Why wouldn't one just use a critical section for a variable shared amongst multiple priority ISRS and main run code? Because C doesn't have critical sections. or have ownership flags.. Because the objects in question are not owned by any of the threads of execution alone. They are shared by definition. Volatile is needed because, by default, a C compiler is supposed to know everything that's going on in a C program, so it can optimize things. If that presumption is broken, i.e. during the execution of a given code fragment, the state of any object used by it can change for a reason other than what's written out in that particular code fragment, you have to tell the compiler about that. And the volatile qualifier is the way you do that.
some snippets of this code... Here one can see - nothing has been put in the register Here. In this particular case. So yes, this is an example that omitting volatile where you should have used it doesn't automatically guarantee your code to fail. So what else is new? Examples don't prove anything, period. Let me repeat that: PROOF BY EXAMPLE DOESN'T WORK. [Sorry for the shouting, everybody, but it seems there's no other way we'll get the message into this person's mind.]
Examples don't prove anything, period. Let me repeat that: PROOF BY EXAMPLE DOESN'T WORK. [Sorry for the shouting, everybody, but it seems there's no other way we'll get the message into this person's mind.] Hans-Bernhard, I do not know how many posts we have seen stating "it tested" and I am frustrated, just like you, that so many believe in "testing". Succesful testing does not prove the abscence of bugs, it only proves the abscence of known bugs. The analogy would be that because when you did not stop at a stop sign you did not cause an accident it can be concluded that there is no risk ignoring that stop sign. I wonder how this point can get across and really do appreciate to see you phrasing it in a different form, so maybe one of the many can understand that form. Erik
I'm a little confused on how using a volatile type qualifier protects you Volatile does not provide mutual exclusion. It does not "protect" you in that sense. Volatile informs the code generator that this value may change for reasons unknown to the code generator, and thus many common optimizations are unsafe. The variable address should always be read or written. Masking interrupts to provide mutual exclusion can help avoid some problems by making sure the flawed code never executes in a manner that will expose the flaw. In other cases, though, it won't help. Consider the hoisting of global_refresh example I posted earlier in the thread. Even if you make some mutex function calls inside the loop, there's still no reason for the compiler not to hoist the read completely outside the loop (and the mutex), and you can get the wrong results despite the "protection" from the critical section. The only way the compiler can understand the usage of the variable is if you declare it volatile In other cases there's no substitute. The classic example would be something like a programmed I/O register. You copy a frame out of the single PIO address by reading it multiple times in a loop. For an ordinary variable at an ordinary address, most code generators will generate only one actual read, and then reuse the value kept in a register. But to make the hardware work correctly, you need actual physical transitions on the bus. Each read has to actually hit that memory address, and each value read from the "same" PIO port will be different. The compiler can't just use the old value, because that's a different byte in the frame. Volatile is not an optimization hint that can be ignored, like register. It is necessary to specify a constraint on the code generator to get correct code.

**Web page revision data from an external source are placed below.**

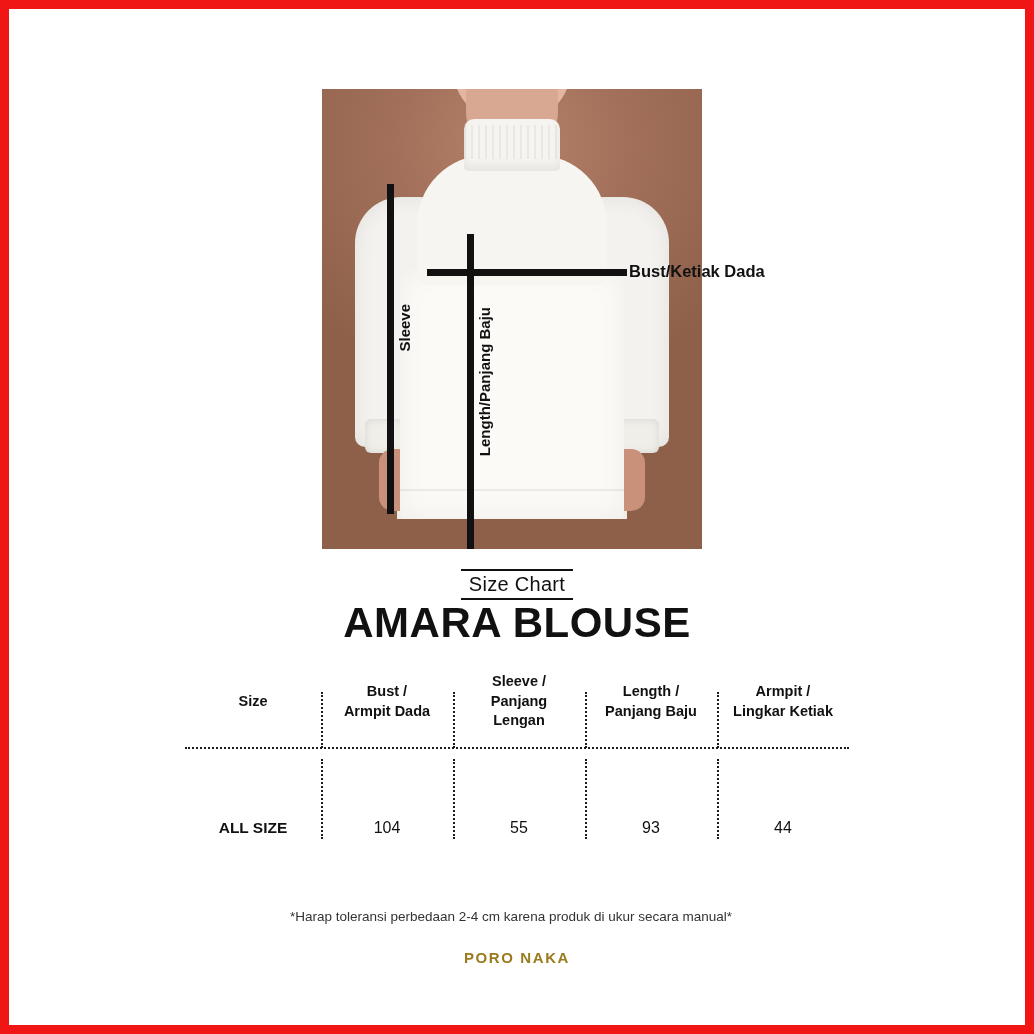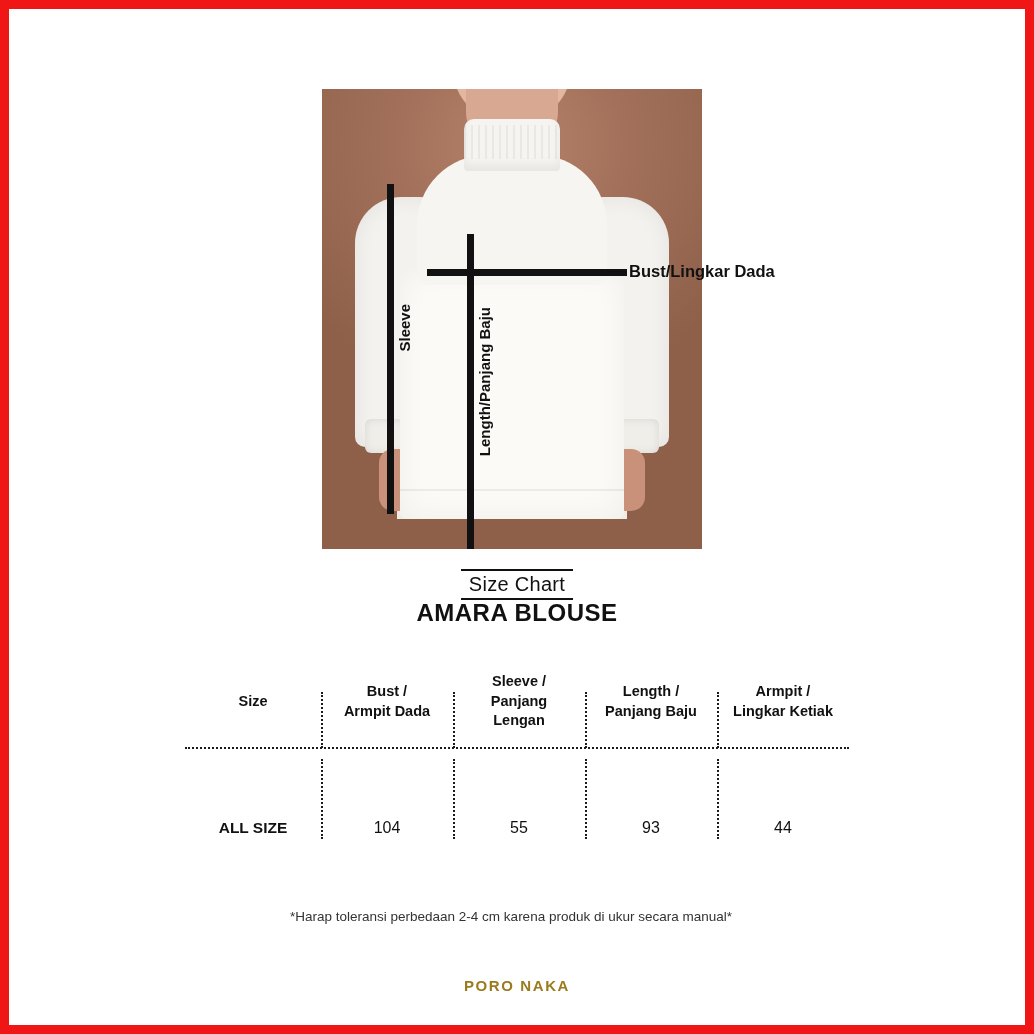--- a/index.html
+++ b/index.html
@@ -227,21 +227,21 @@
   .size-chart-title span {
     border-top: 2px solid #111;
     border-bottom: 2px solid #111;
     padding: 2px 8px 3px 8px;
   }
   .product-title {
     position: absolute;
     left: 0; right: 0;
     top: 590px;
     text-align: center;
-    font-size: 24px;
+    font-size: 42px;
     font-weight: bold;
     color: #111111;
     letter-spacing: 0.5px;
   }
 
   
   .table {
     position: absolute;
     left: 176px;
     top: 655px;
@@ -299,21 +299,20 @@
   }
   .brand {
     position: absolute;
     left: 0; right: 0;
     top: 940px;
     text-align: center;
     font-size: 15px;
     font-weight: bold;
     letter-spacing: 1.6px;
     color: #9a7b1e;
-    margin-top: 28px;
   }
 </style>
 </head>
 <body>
 
 <div class="page">
 
   <div class="frame-inner"></div>
 
   <div class="content">
@@ -337,21 +336,21 @@
       </div>
 
       <div class="meas-line line-sleeve"></div>
       <div class="meas-line line-length"></div>
       <div class="meas-line line-bust"></div>
 
       <div class="meas-label label-sleeve">Sleeve</div>
       <div class="meas-label label-length">Length/Panjang Baju</div>
     </div>
 
-    <div class="meas-label label-bust">Bust/Lingkar Dada</div>
+    <div class="meas-label label-bust">Bust/Ketiak Dada</div>
 
     <div class="size-chart-title">
       <span>Size Chart</span>
     </div>
     <div class="product-title">AMARA BLOUSE</div>
 
     <div class="table">
 
       <div class="h-sep" style="top: 83px;"></div>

hello, the question was not to proof by example that's work! It's clear that one should use Volatile declaration. About "when" and "how" one can read in many helps. The question was how it worked in this concrete case without this declaration and without "may be" or it was a miracle or luck and so on. I would hear it like , it works so because... or it has been read from the same memory location each time, because... I would't need common explanation which are clear for everybody, I would need it a little more deeper in the problem. Sorry, if somehow straight. With best wishes to all and thank you very much. S.